MATERIAL FOR THIS EXERCISE:
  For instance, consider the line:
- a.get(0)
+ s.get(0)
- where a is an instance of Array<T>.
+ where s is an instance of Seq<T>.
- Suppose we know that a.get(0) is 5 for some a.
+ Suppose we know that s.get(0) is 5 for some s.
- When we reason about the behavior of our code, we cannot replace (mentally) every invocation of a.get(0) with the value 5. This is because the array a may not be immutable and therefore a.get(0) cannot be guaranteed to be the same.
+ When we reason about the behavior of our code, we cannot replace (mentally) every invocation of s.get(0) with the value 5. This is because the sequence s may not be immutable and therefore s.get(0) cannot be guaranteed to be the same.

--

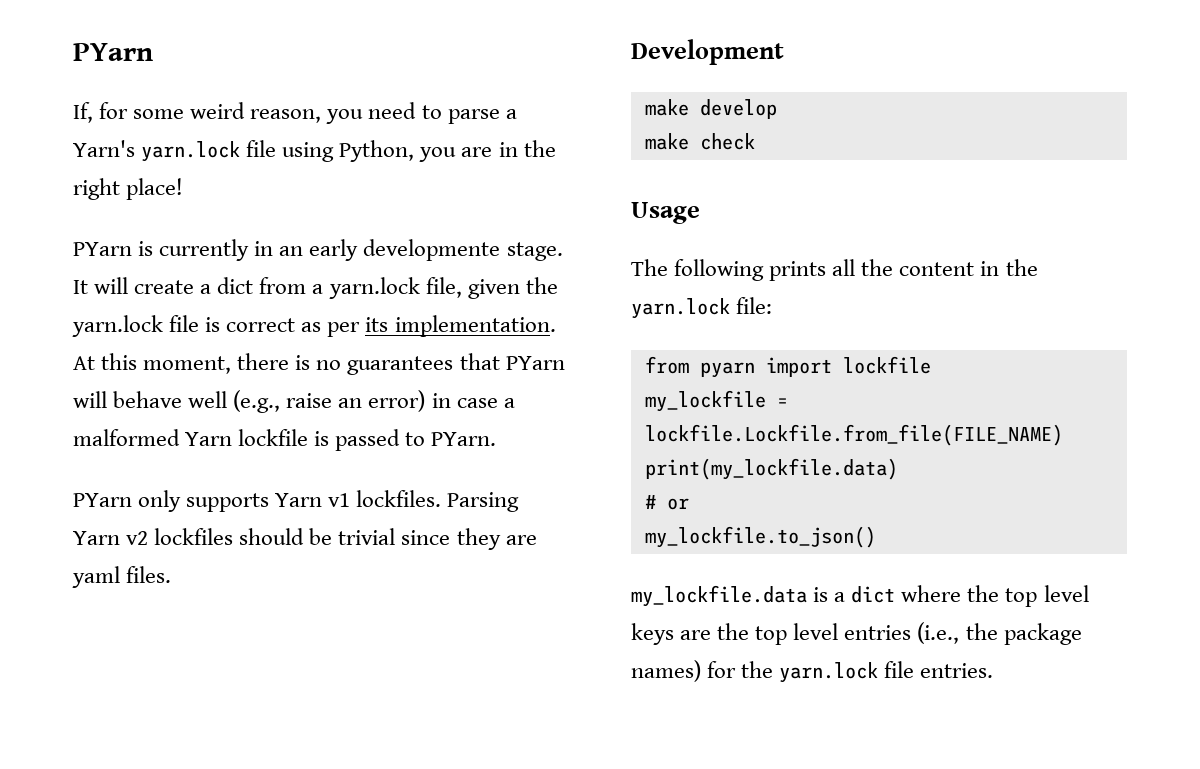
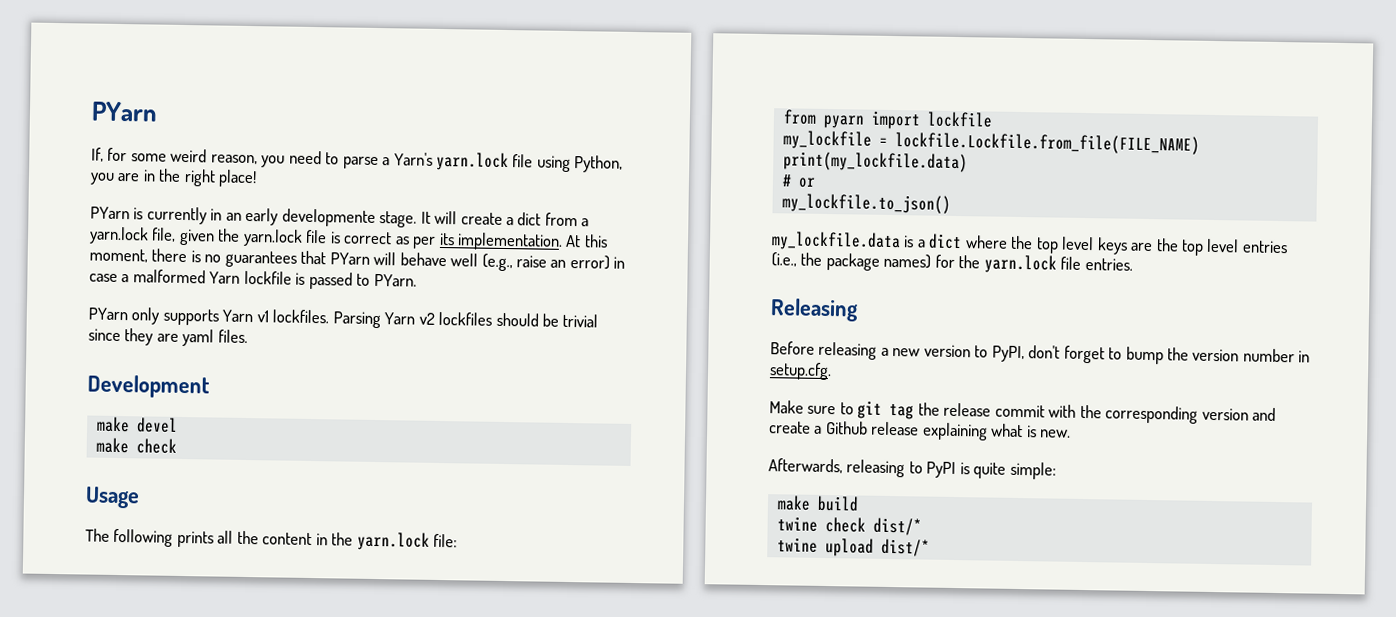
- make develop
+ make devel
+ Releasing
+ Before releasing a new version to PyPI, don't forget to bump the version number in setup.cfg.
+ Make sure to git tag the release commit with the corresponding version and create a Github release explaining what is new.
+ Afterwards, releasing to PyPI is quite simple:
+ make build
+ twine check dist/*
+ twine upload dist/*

--

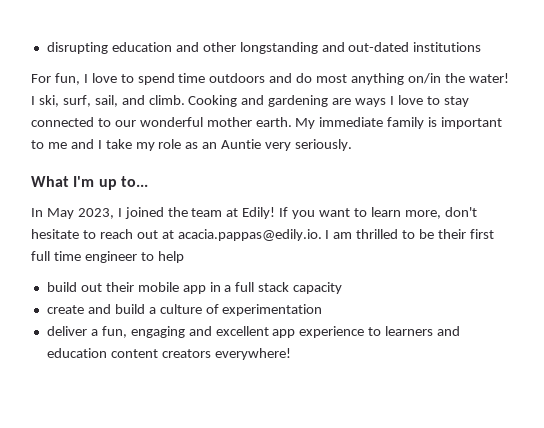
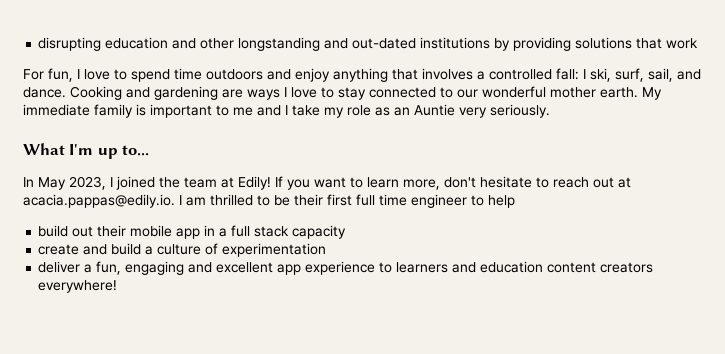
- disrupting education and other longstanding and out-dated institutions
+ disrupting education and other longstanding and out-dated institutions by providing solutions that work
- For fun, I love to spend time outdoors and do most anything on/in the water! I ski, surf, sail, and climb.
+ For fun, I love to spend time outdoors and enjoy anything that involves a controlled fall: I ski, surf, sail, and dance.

WHAT TO WORK ON:
Search the material above for "behavior". Copy each line that has it.

YOUR RESPONSE:
- When we reason about the behavior of our code, we cannot replace (mentally) every invocation of a.get(0) with the value 5. This is because the array a may not be immutable and therefore a.get(0) cannot be guaranteed to be the same.
+ When we reason about the behavior of our code, we cannot replace (mentally) every invocation of s.get(0) with the value 5. This is because the sequence s may not be immutable and therefore s.get(0) cannot be guaranteed to be the same.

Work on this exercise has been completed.